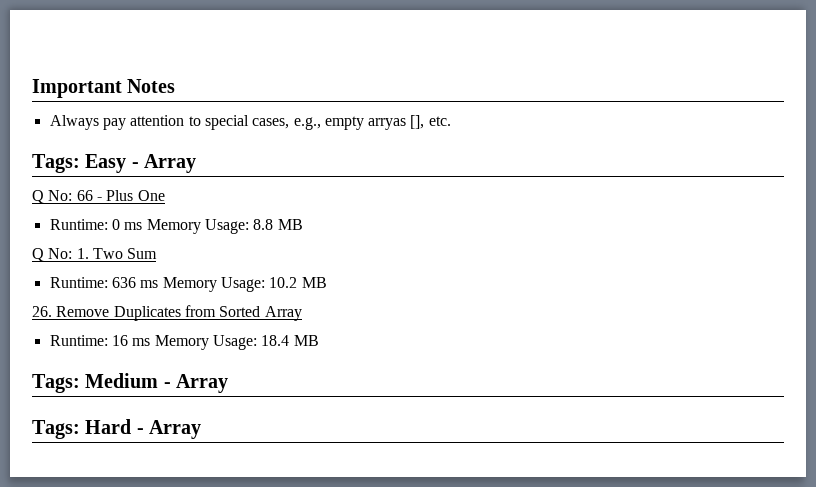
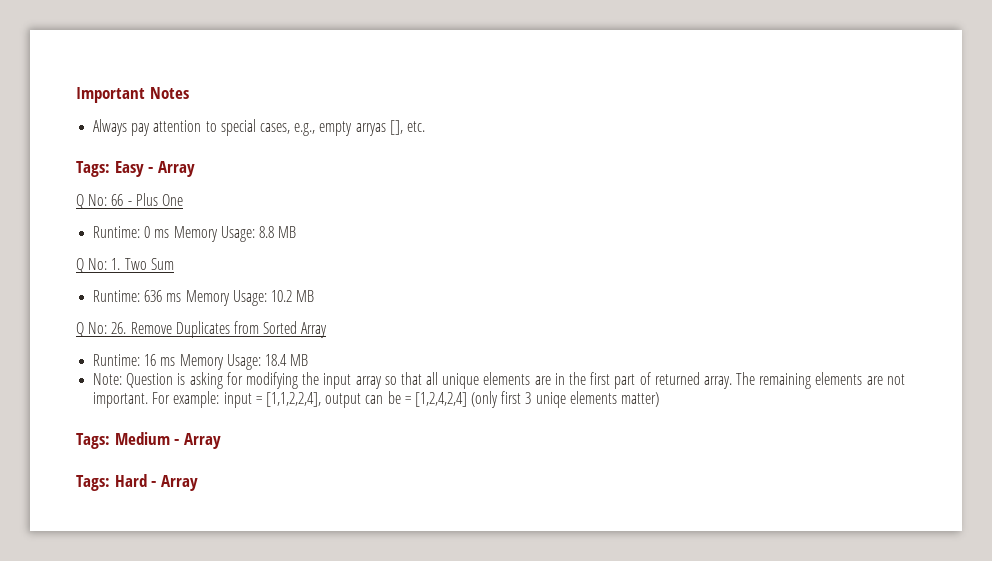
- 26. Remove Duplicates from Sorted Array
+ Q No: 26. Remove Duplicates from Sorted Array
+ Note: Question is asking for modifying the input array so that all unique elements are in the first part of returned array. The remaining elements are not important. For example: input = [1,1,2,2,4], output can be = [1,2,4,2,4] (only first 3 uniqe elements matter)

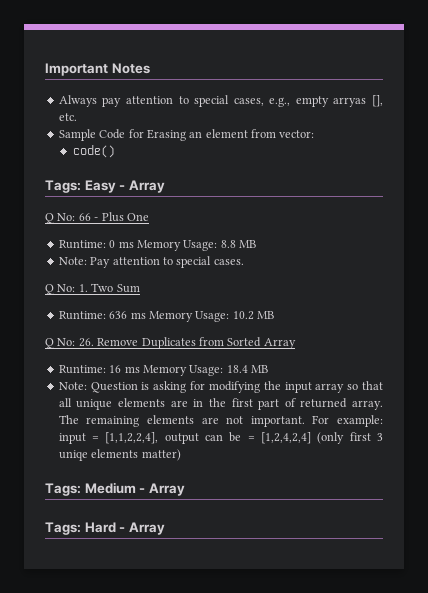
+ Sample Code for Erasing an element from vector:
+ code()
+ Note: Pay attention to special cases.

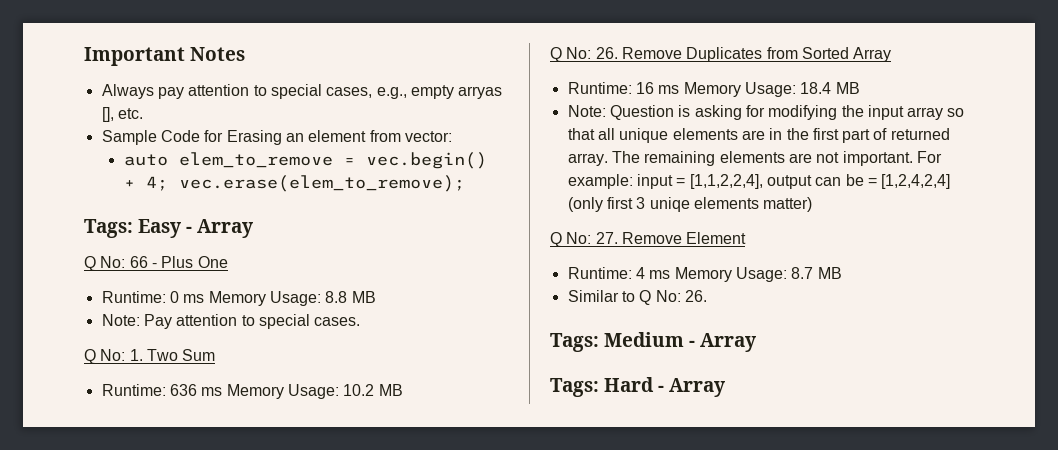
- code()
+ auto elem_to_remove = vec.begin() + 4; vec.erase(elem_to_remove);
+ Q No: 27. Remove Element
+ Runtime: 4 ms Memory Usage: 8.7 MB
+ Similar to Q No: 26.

* * *

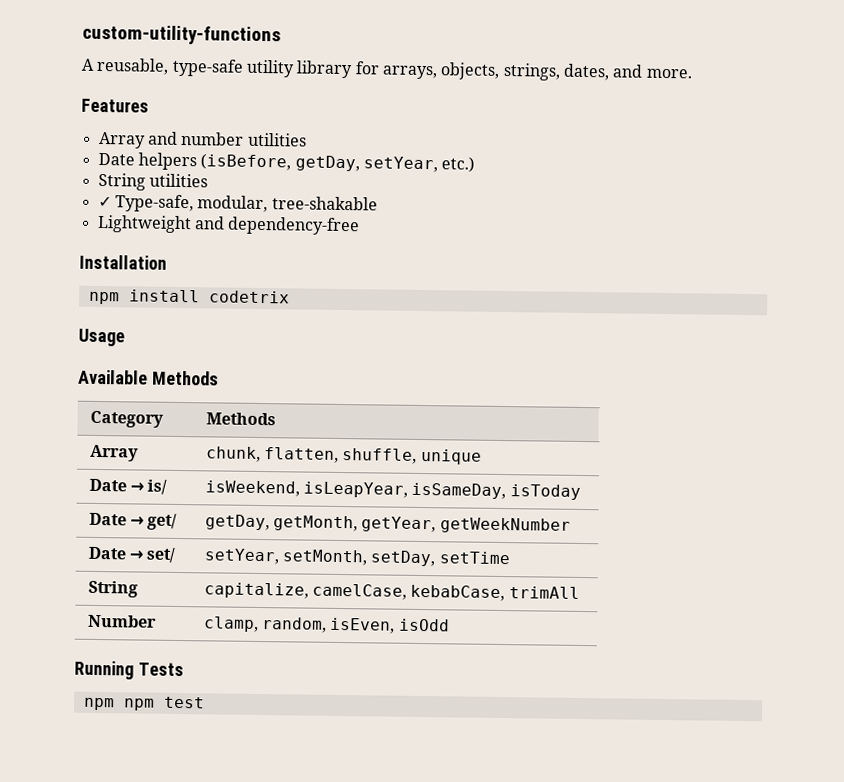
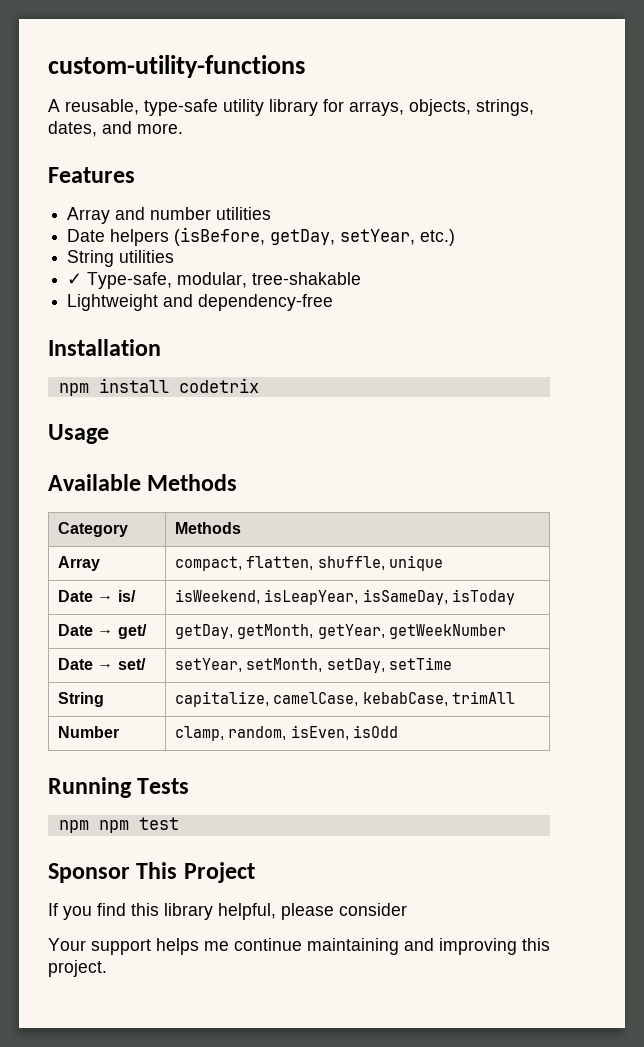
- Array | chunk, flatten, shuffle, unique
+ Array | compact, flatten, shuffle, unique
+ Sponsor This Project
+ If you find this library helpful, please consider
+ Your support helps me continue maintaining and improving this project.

...

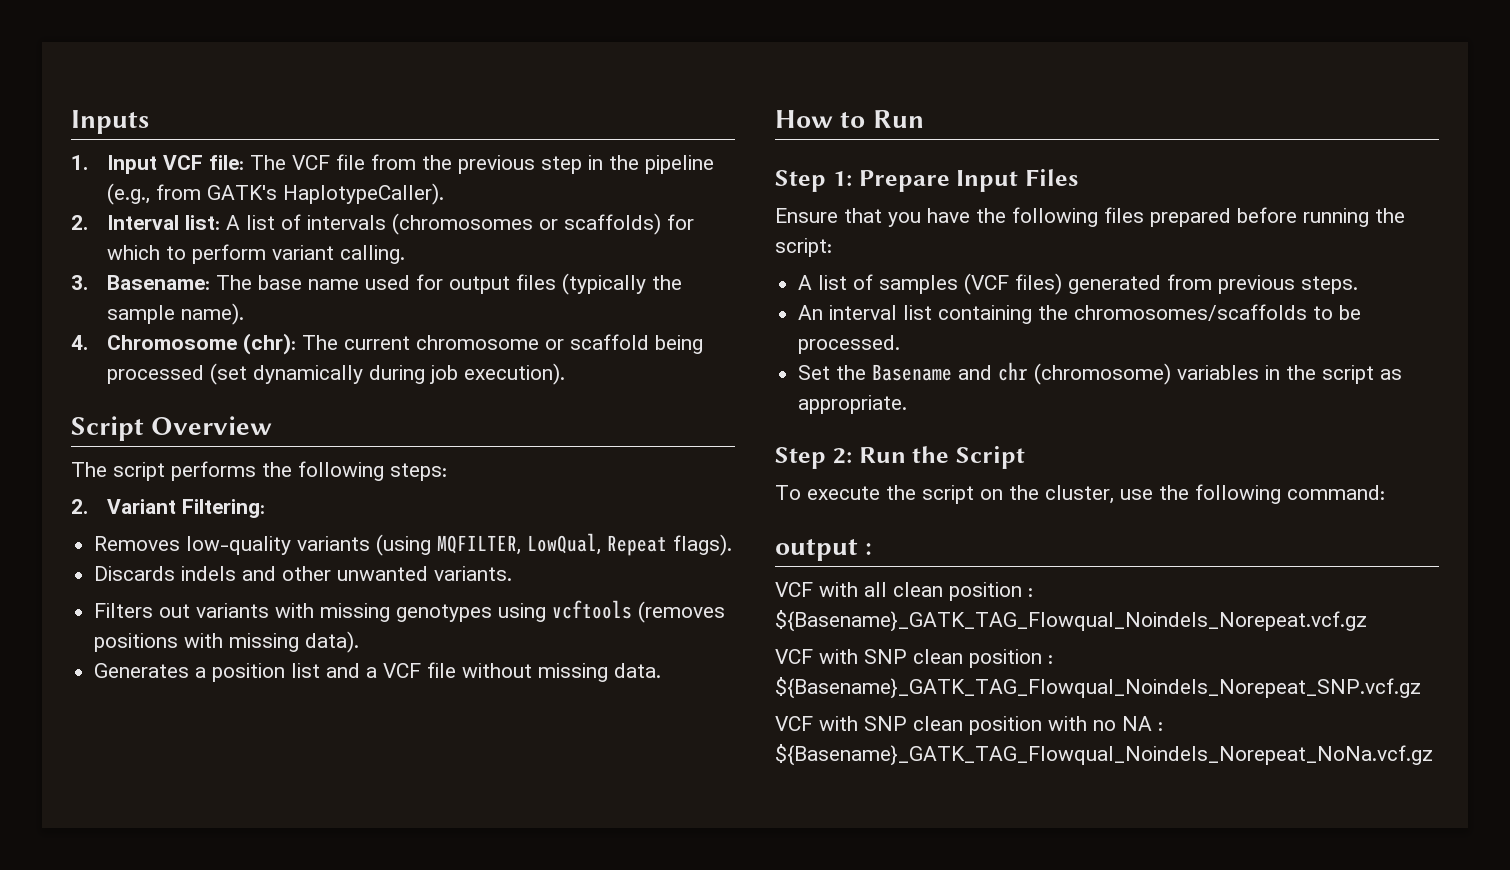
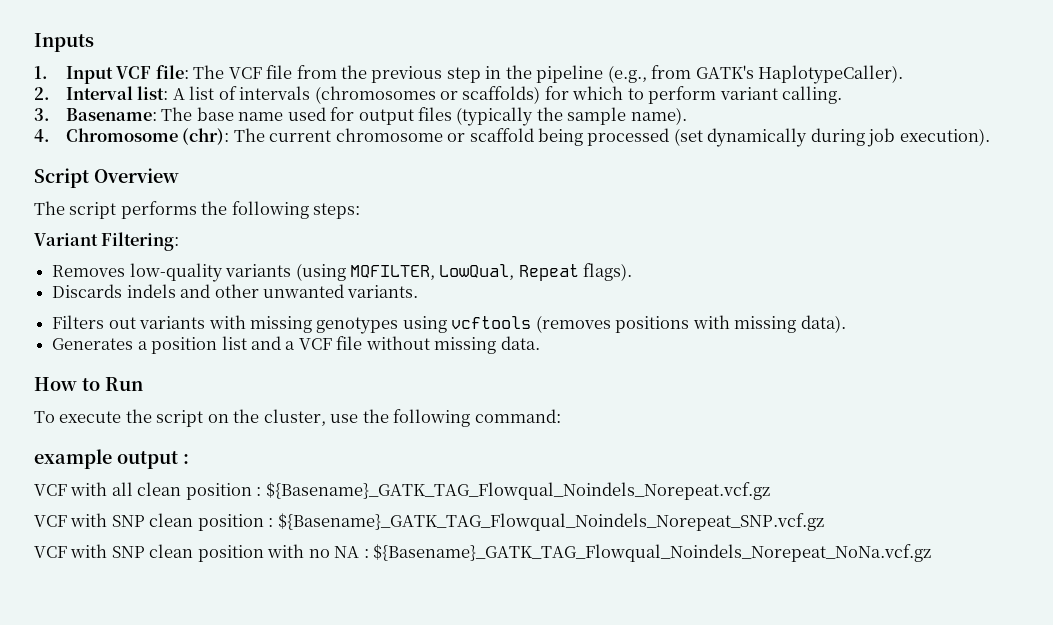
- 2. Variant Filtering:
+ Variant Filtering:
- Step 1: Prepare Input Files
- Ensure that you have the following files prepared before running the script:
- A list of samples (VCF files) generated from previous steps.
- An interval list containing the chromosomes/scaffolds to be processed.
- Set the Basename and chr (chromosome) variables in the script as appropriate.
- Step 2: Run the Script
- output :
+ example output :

Task description: Please report the number of lines in the data that include "from", with no other words.

Written solution: 4